Brooke Horn
Brooke Horn inspires her students to think about how they can change the world. To do so, she drew on the first-ever IWitness Video Challenge, with award-winning results.
Horn, a seventh and eighth grade language arts teacher at Coppell Middle School North in Texas, uses IWitness as a resource for her students to learn from survivors and apply lessons from testimony to current social topics.
She also assigns her students a persuasive unit called Fight for a Cause. Through persuasive techniques and identifying fallacies, they must promote awareness for a cause of their choice. Just as she was assigning the unit two years ago, Horn learned about the IWitness Video Challenge through Scholastic.
The challenge invites students from all over North America to be inspired by the voices in IWitness, to use their innovation and creativity to create positive value in their communities by doing something ordinary (or extraordinary), and then asks them to build a video telling the story about how they contributed to making their communities a better place. Because her students would be learning about the Holocaust later in the year, Horn thought it would be a good fit for the Fight for a Cause unit.
“It enables my learners to see the bigger picture and understand that social injustice is worth fighting for,” Horn said.
Horn said her students are often shocked by what they learn from testimony in IWitness, as it is the first time many of them have learned about the Holocaust and other genocides. But for all of them, it “makes the facts come to life” and provides great insight, she said.
One group from her class was a regional winner for last year’s inaugural IWitness Video Challenge. In their video Improving Our National Education, Alwin Wen, Mandy Meyers, Ethan Williams, and Fawaz Syed were inspired by testimony to hold a book drive for the nonprofit Reading is Fundamental.

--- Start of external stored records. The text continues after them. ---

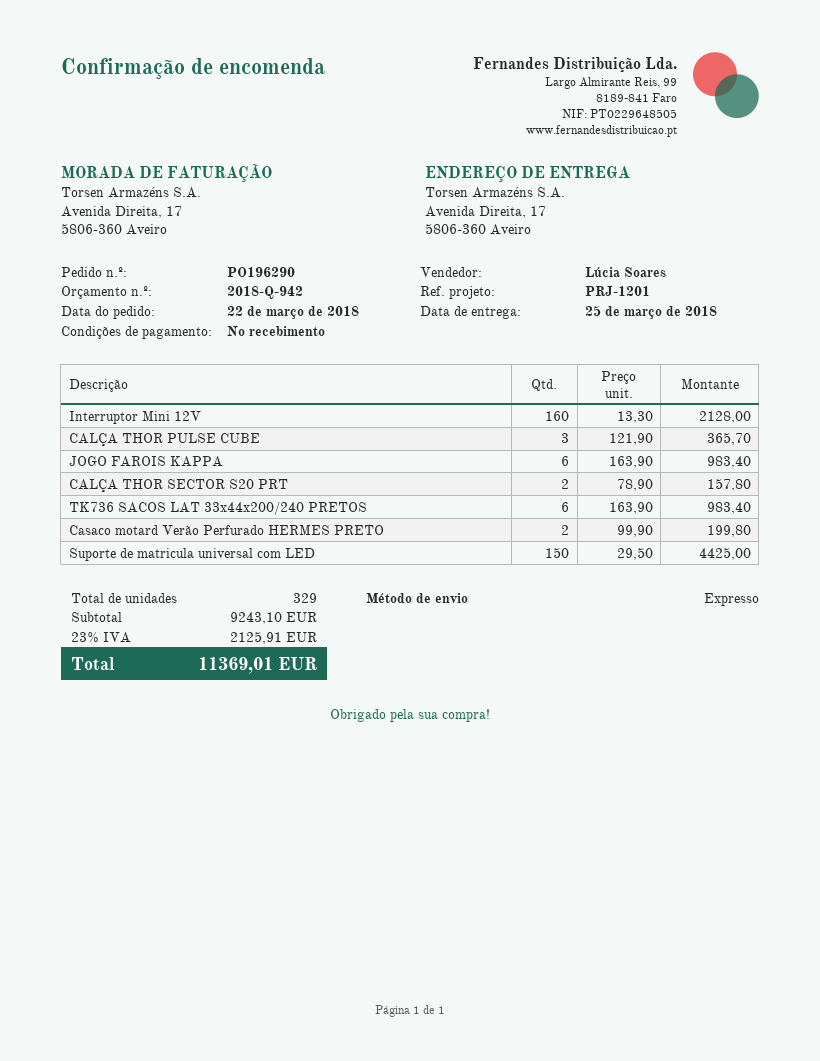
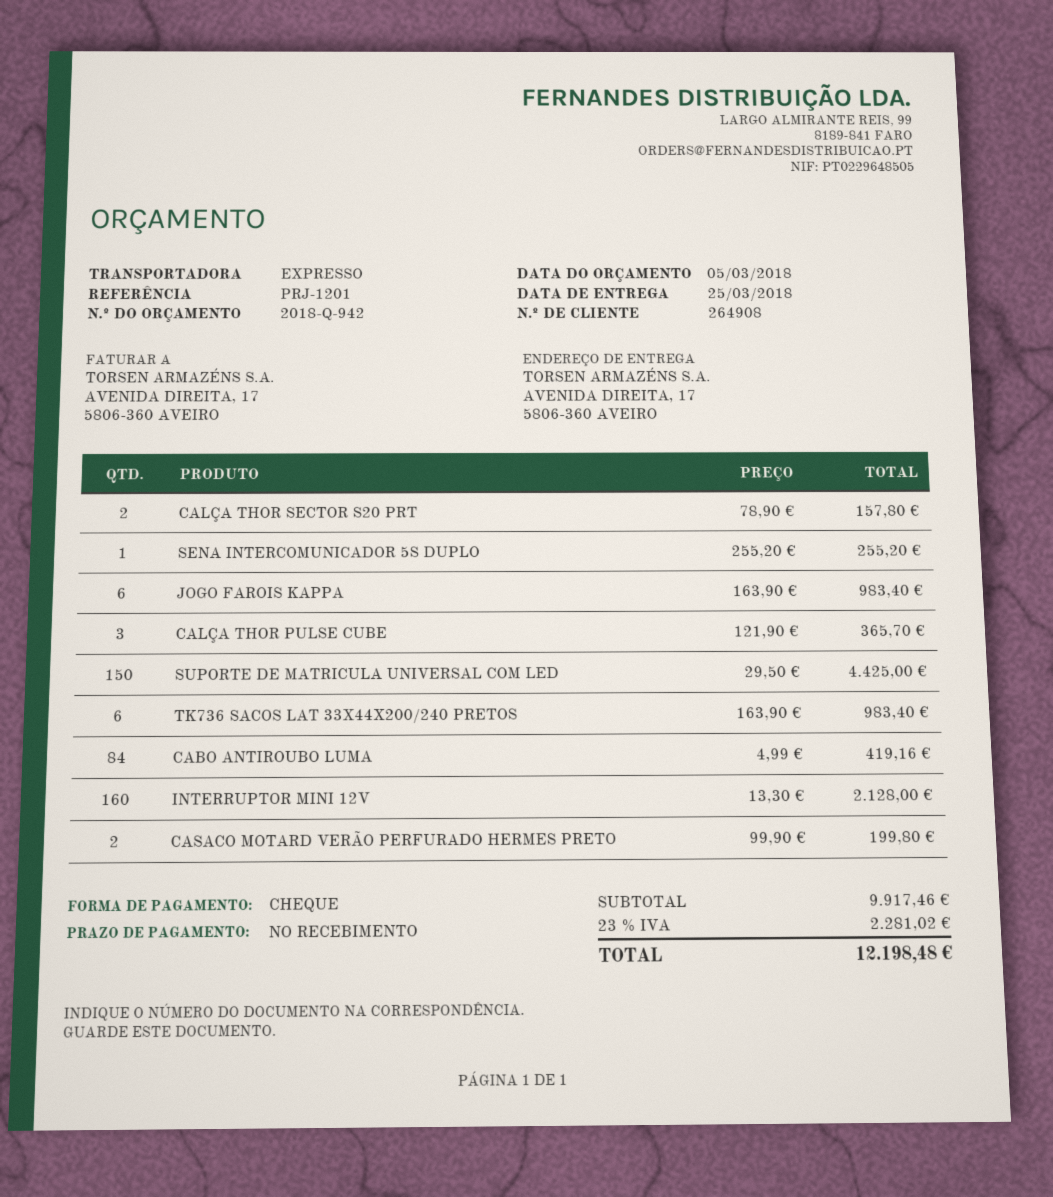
SENA INTERCOMUNICADOR 5S DUPLO: none -> 1 x 255.20 = 255.20
CABO ANTIROUBO LUMA: none -> 84 x 4.99 = 419.16
subtotal: 9243.10 -> 9917.46
tax: 23% = 2125.91 -> 23% = 2281.02
total: 11369.01 -> 12198.48

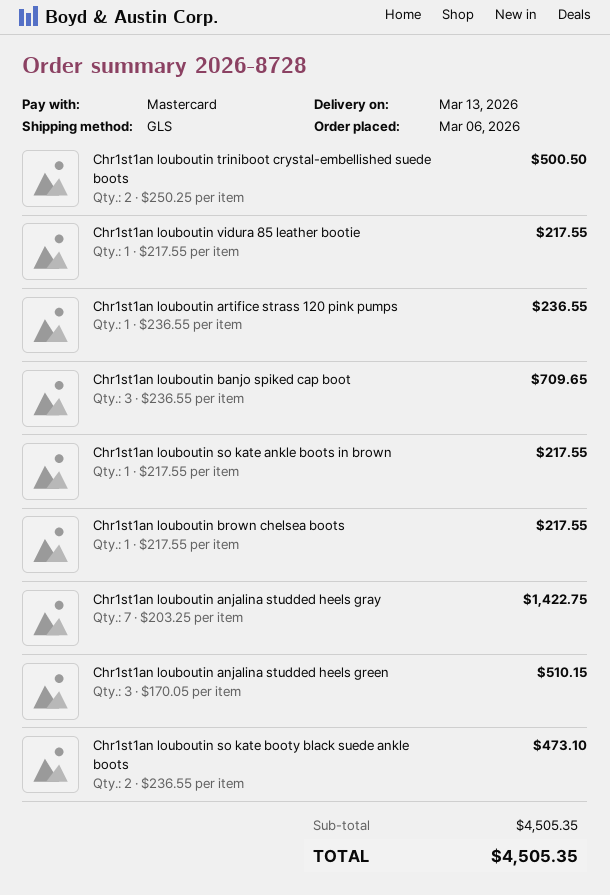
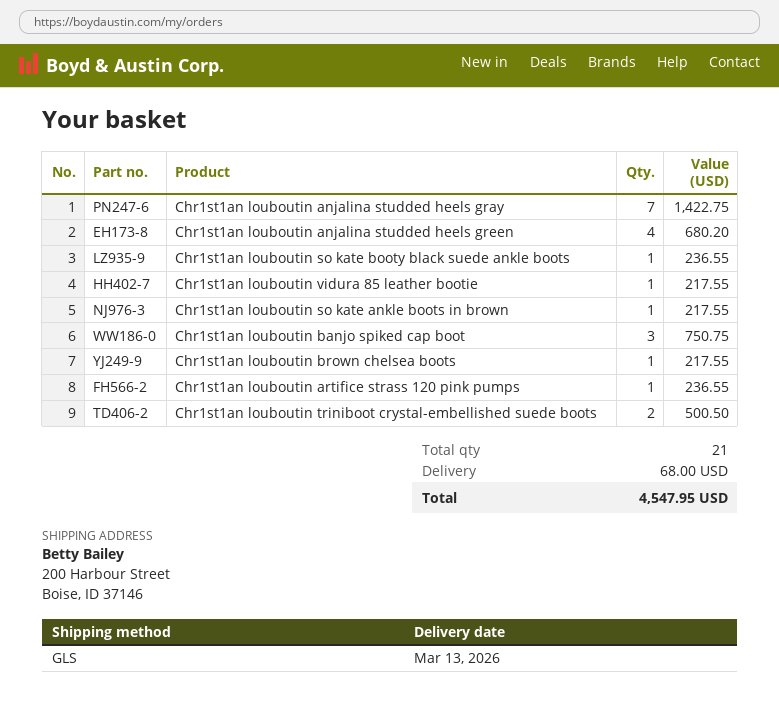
Chr1st1an louboutin banjo spiked cap boot: 3 for 709.65 -> 3 for 750.75
Chr1st1an louboutin anjalina studded heels green: 3 for 510.15 -> 4 for 680.20
Chr1st1an louboutin so kate booty black suede ankle boots: 2 for 473.10 -> 1 for 236.55
shipping: none -> 68.00
total: 4505.35 -> 4547.95

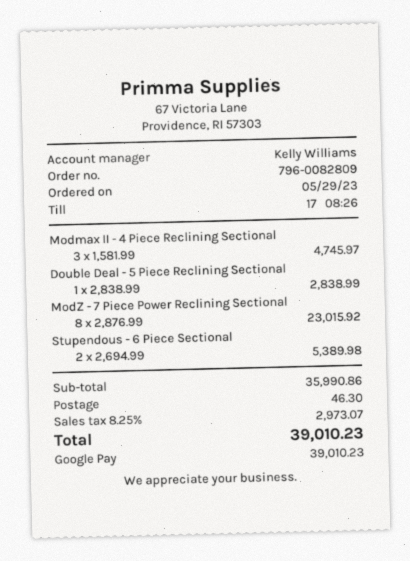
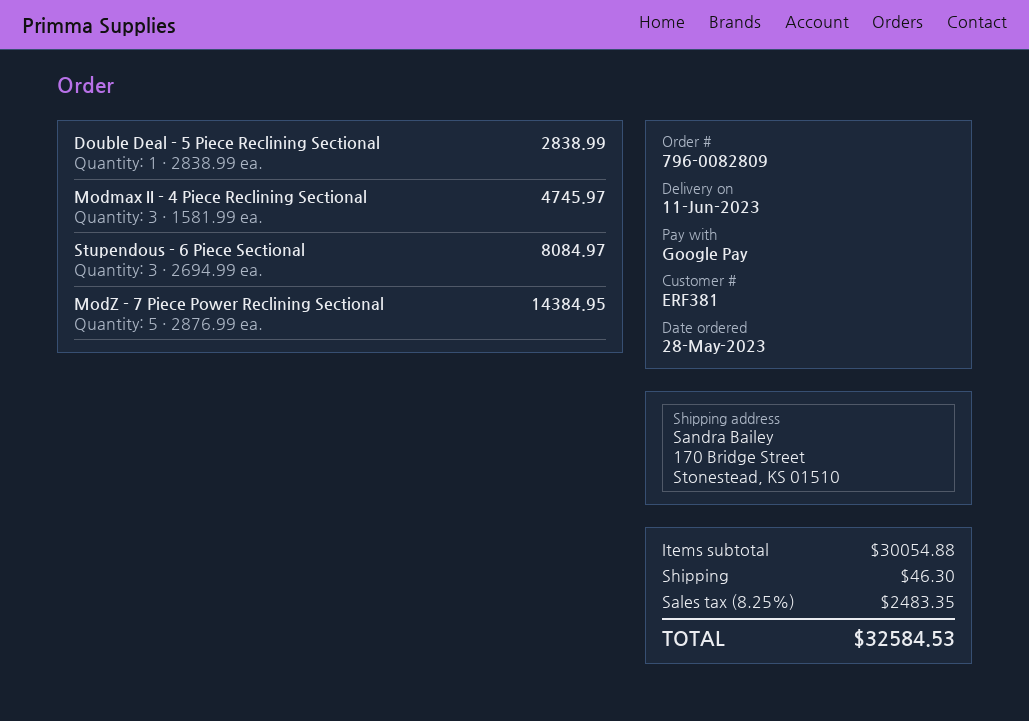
order date: 2023-05-29 -> 2023-05-28
ModZ - 7 Piece Power Reclining Sectional: 8 x 2876.99 = 23015.92 -> 5 x 2876.99 = 14384.95
Stupendous - 6 Piece Sectional: 2 x 2694.99 = 5389.98 -> 3 x 2694.99 = 8084.97
subtotal: 35990.86 -> 30054.88
tax: 8.25% = 2973.07 -> 8.25% = 2483.35
total: 39010.23 -> 32584.53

Horn said IWitness allows students to see injustice and relate it to current social issues they, their communities or others in their world face.
“I believe IWitness is a wonderful tool for educators to use, especially in middle school because it is empowering for learners to see a world beyond the classroom, beyond the school and even beyond the community and realize that they have the ability and the responsibility as human beings to work towards change,” Horn said.